The structure of the anthology—twelve stories framed by an opening prologue—mirrors this sense of incompletion. Some narratives pass swiftly, like glances exchanged in a crowd; others unfold with deliberate slowness, accumulating detail and moral weight. The longest piece, “The Winding Dirt Road,” attempts something particularly ambitious, braiding together two distant lives that appear, at first, to share nothing but silence between them. On one strand, Nin Yige’s secretive meeting with Xiao Yong vibrates with implication, its carefully measured dialogue suggesting a transaction involving their child that is never fully named. On the other, far from this tense exchange, a farmer named Taafeef discovers an abandoned baby by the Nile—an image at once startling and tender—and adopts the child, Dongfang, whose life becomes a study in displacement, fear, and the slow ache of not knowing where one truly belongs. As Dongfang grows, learning difficulties and emotional unrest gather around him, intensified by the ambiguous presence of his tutor, Gusha, whose lessons seem to reach beyond language. The story generates unease with real skill, yet its momentum falters at times, leaning too heavily on explanation where suggestion might have carried greater force. One senses that, had the characters been allowed to speak more through gesture and silence, the emotional current would have deepened.

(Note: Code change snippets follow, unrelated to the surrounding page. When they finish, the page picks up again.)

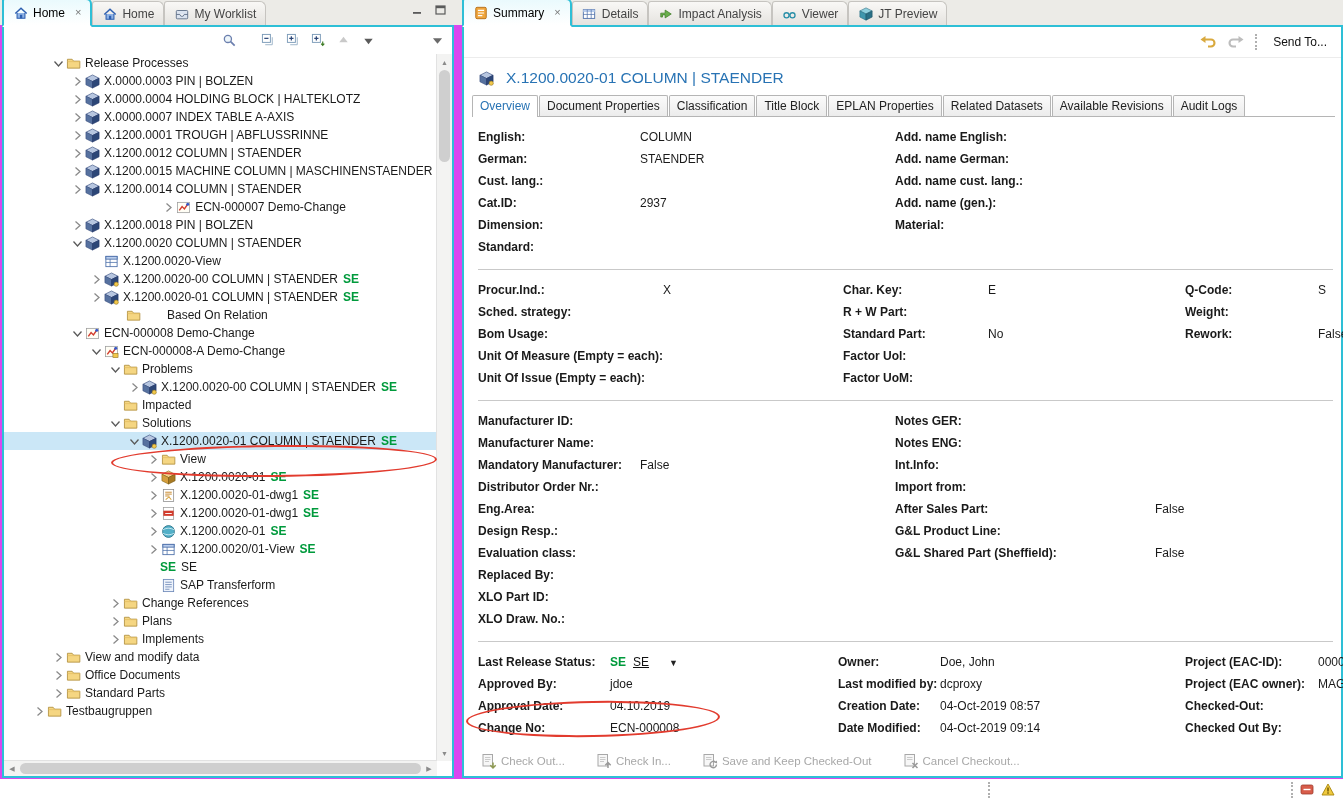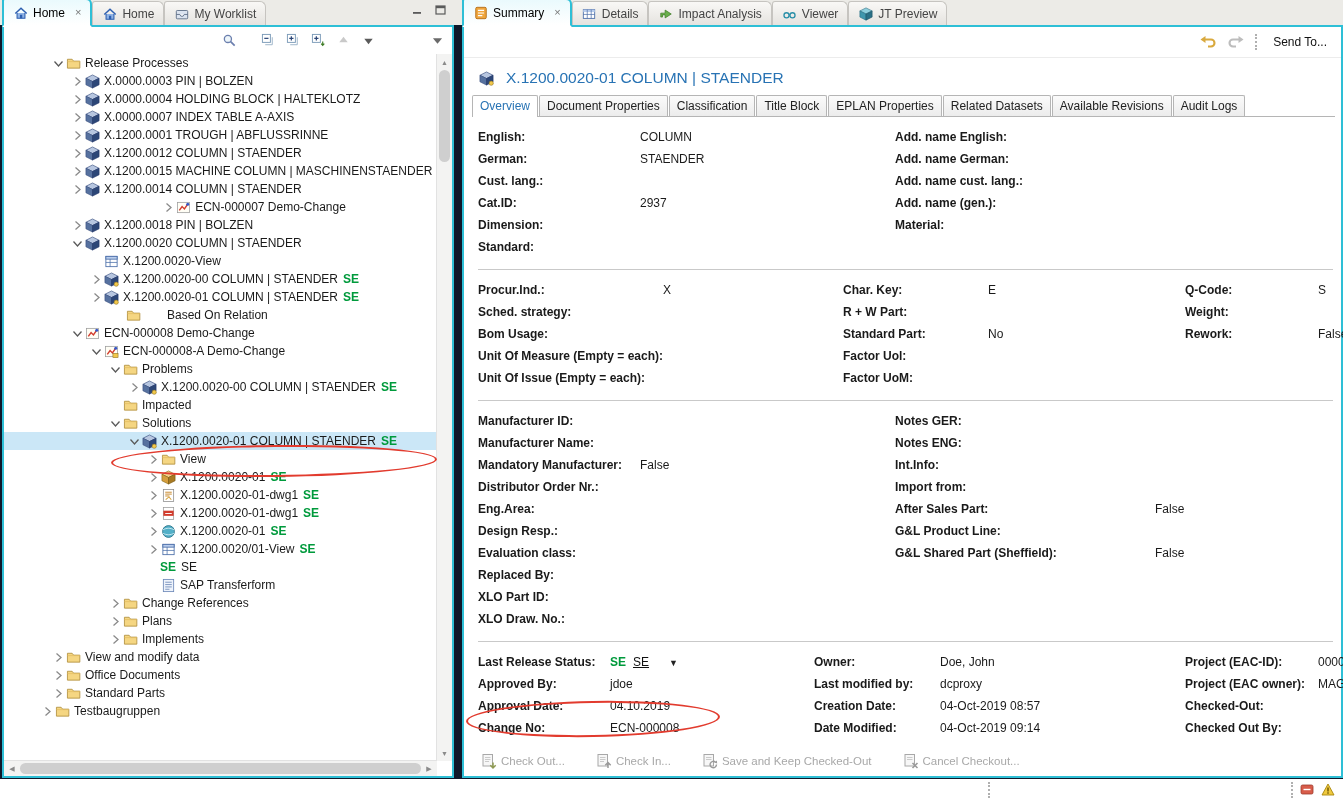--- a/index.html
+++ b/index.html
@@ -10,7 +10,7 @@
     --red:#e23b2e;
   }
   html,body{margin:0;padding:0;background:#fff;}
-  .screen{position:relative;width:1343px;height:802px;overflow:hidden;background:#0f172a;
+  .screen{position:relative;width:1343px;height:802px;overflow:hidden;background:#d946ef;
     font-family:"Liberation Sans",sans-serif;font-size:12px;color:#1a1a1a;}
   .topstrip{position:absolute;left:0;top:0;width:100%;height:25px;background:#ecebe7;}
 

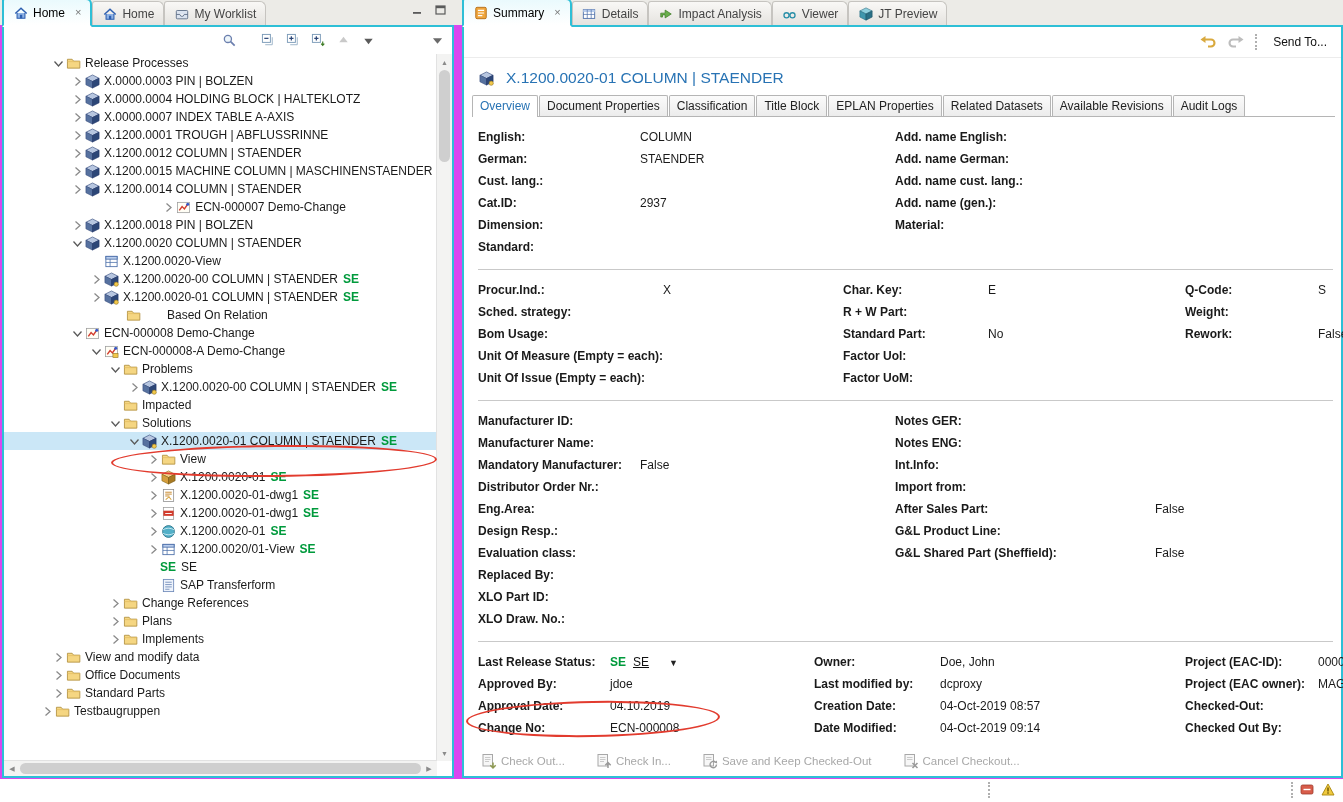--- a/index.html
+++ b/index.html
@@ -79,7 +79,7 @@
   .sec-names .c0{left:0;} .sec-names .c1{left:162px;} .sec-names .c2{left:417px;}
   .sec-sap .c0{left:0;} .sec-sap .c1{left:185px;} .sec-sap .c2{left:365px;} .sec-sap .c3{left:510px;} .sec-sap .c4{left:707px;} .sec-sap .c5{left:840px;}
   .sec-mfg .c0{left:0;} .sec-mfg .c1{left:162px;} .sec-mfg .c2{left:417px;} .sec-mfg .c3{left:677px;}
-  .sec-admin .c0{left:0;} .sec-admin .c1{left:132px;} .sec-admin .c2{left:336px;} .sec-admin .c3{left:462px;} .sec-admin .c4{left:707px;} .sec-admin .c5{left:840px;}
+  .sec-admin .c0{left:0;} .sec-admin .c1{left:132px;} .sec-admin .c2{left:360px;} .sec-admin .c3{left:462px;} .sec-admin .c4{left:707px;} .sec-admin .c5{left:840px;}
   .se-link{margin-left:7px;text-decoration:underline;color:#111;}
   .dd{margin-left:20px;font-size:9px;color:#222;}
 

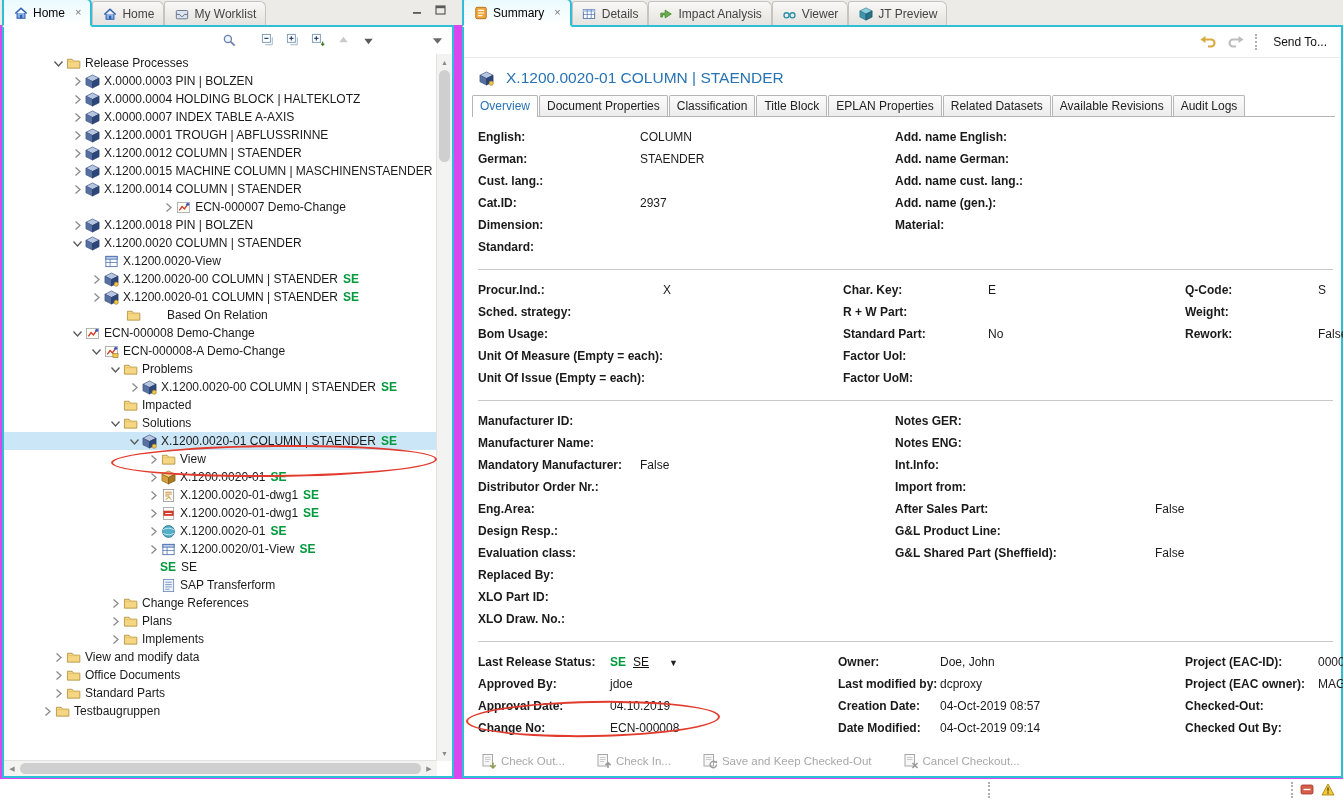--- a/index.html
+++ b/index.html
@@ -711,7 +711,7 @@
             </span>
             <span class="tlabel">Standard Parts</span>
           </div>
-          <div class="tree-row" style="padding-left: 36px;">
+          <div class="tree-row" style="padding-left: 28px;">
             <span class="chev">
               <svg width="9" height="9" viewBox="0 0 9 9">
                 <path d="M2.5 0.5L7 4.5L2.5 8.5" fill="none" stroke="#8a8a8a" stroke-width="1.3"></path>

Where the collection feels most assured is in moments of intimate exchange, nowhere more so than in “Event Horizon.” Here, Jiu Da distils the relationship between past and present into the figures of Siku and Waiwai. Siku, patient and grave, moves through the world with the knowledge of what damage remembrance can inflict—and what greater damage forgetting might do. Waiwai begins as light itself: curious, eager, buoyed by belief. Yet as truths are revealed, his transformation is rendered with quiet precision, the shift from innocence to reckoning unfolding through dialogue that feels both natural and quietly devastating. In this story, the author’s moral inquiry is inseparable from character; history is not argued but lived.
Throughout the collection, Jiu Da’s prose is formal, densely wrought, attentive to atmosphere and abstraction alike. At its best, the language builds a textured emotional landscape, heavy with implication and restraint. At times, however, the sentences thicken, turning inward upon themselves, and the narrative risks stalling beneath the weight of its own reflection. Idioms—often Western in flavour—occasionally jar against the cultural fabric of the stories, and authorial digressions on propaganda and oppression, though intellectually compelling, sometimes repeat what the fiction has already made clear. Even so, these moments feel less like flaws than symptoms of a mind urgently thinking, unwilling to let history lie quietly.
The Winding Dirt Road does not offer a single, unified vision of China’s past so much as a series of fractured impressions—lives bent, redirected, or abandoned under the force of ideology and time. Its power lies not in resolution but in its insistence on looking again, and then again, at what has been carried forward, and what has been left behind.